No Austrian government in exile emerged. Moreover, no government would have recognized an Austrian government in exile. For all countries, with the exception of Mexico, the annexation was a fait accompli. The American Legation in Vienna became an American Consulate reporting to the American Embassy in Berlin.
However, there was one person who supported Austrian independence with vigor and enthusiasm: Otto von Habsburg, the oldest son of the last Austrian Emperor Karl I who had gone with his family into exile after Austria declared itself a republic in 1918.
At the time of Austria’s annexation in 1938, Otto lived in France and was very active on behalf of Austrian independence. During the dramatic days prior to the annexation, when Austrian Chancellor Kurt Schuschnigg battled for Austrian independence, Otto proposed to Schuschnigg that he come to Austria and take over the government. Otto was then 26 years old. He made the offer fully aware that the “Habsburg Act,” adopted by the new Austrian Republic in early 1919, banned all members of the Habsburg family from entering Austria.
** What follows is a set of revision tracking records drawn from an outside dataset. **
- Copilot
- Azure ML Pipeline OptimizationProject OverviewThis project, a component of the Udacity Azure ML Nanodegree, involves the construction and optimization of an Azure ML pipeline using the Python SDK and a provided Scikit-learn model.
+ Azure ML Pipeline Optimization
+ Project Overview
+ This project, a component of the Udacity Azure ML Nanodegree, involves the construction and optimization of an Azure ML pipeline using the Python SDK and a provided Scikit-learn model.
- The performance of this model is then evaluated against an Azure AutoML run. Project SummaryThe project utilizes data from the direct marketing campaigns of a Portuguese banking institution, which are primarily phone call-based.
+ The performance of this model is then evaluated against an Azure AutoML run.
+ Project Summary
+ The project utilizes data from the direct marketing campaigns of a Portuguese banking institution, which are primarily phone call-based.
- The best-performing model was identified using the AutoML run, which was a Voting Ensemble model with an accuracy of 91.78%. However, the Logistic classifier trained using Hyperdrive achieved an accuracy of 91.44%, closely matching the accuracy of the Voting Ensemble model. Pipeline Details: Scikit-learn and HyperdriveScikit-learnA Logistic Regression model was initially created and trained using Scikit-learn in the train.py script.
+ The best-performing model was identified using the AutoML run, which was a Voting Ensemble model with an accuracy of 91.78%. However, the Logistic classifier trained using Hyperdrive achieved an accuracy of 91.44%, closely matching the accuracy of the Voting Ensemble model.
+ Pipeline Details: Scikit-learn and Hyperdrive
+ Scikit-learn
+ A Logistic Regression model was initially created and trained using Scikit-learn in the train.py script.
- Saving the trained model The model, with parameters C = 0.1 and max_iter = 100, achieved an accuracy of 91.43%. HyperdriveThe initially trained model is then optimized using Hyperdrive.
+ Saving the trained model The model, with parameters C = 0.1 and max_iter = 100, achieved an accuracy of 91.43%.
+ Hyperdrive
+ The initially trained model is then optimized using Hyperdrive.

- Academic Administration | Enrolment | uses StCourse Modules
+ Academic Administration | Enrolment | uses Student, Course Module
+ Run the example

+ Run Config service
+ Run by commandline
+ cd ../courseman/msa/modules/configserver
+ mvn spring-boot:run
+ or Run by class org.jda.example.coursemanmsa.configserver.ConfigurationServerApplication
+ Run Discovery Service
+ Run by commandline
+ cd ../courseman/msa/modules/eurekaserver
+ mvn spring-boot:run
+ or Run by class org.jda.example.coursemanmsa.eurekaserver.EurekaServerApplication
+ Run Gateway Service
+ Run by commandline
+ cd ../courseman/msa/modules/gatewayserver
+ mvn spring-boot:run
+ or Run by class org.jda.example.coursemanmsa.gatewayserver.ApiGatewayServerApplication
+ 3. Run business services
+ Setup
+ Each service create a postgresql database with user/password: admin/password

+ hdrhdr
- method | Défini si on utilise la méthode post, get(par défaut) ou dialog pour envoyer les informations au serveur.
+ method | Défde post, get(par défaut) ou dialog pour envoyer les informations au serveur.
After Austria’s annexation by Germany, Otto’s army of one fought to keep Austria’s name alive. A French broadcasting station carried a program supported, (as rumor had it) by Otto, constantly repeating “Oesterreich wird wieder frei” (Austria will be free again). The program went off the air when Germany occupied France in 1940. Otto and his family fled to the United States on visas authorized by President Roosevelt. He settled in Washington and over the next four years had frequent meetings with Roosevelt in which the status of Austria, then and in the future, was discussed. These meetings began when the United States was still a non-belligerent and Otto was 28 years old.
Roosevelt took a remarkable interest in European royalty. In my book “Tito, Mihailovic and the Allies, 1941-1945” I refer to Roosevelt’s relationship with 21 year old King Peter II of Yugoslavia. In a note to Secretary of State Cordell Hull in 1944, Roosevelt asked the secretary to draft a letter to King Peter with the salutation “ ‘Dear Peter’ as I have always treated him as a sort of ward.”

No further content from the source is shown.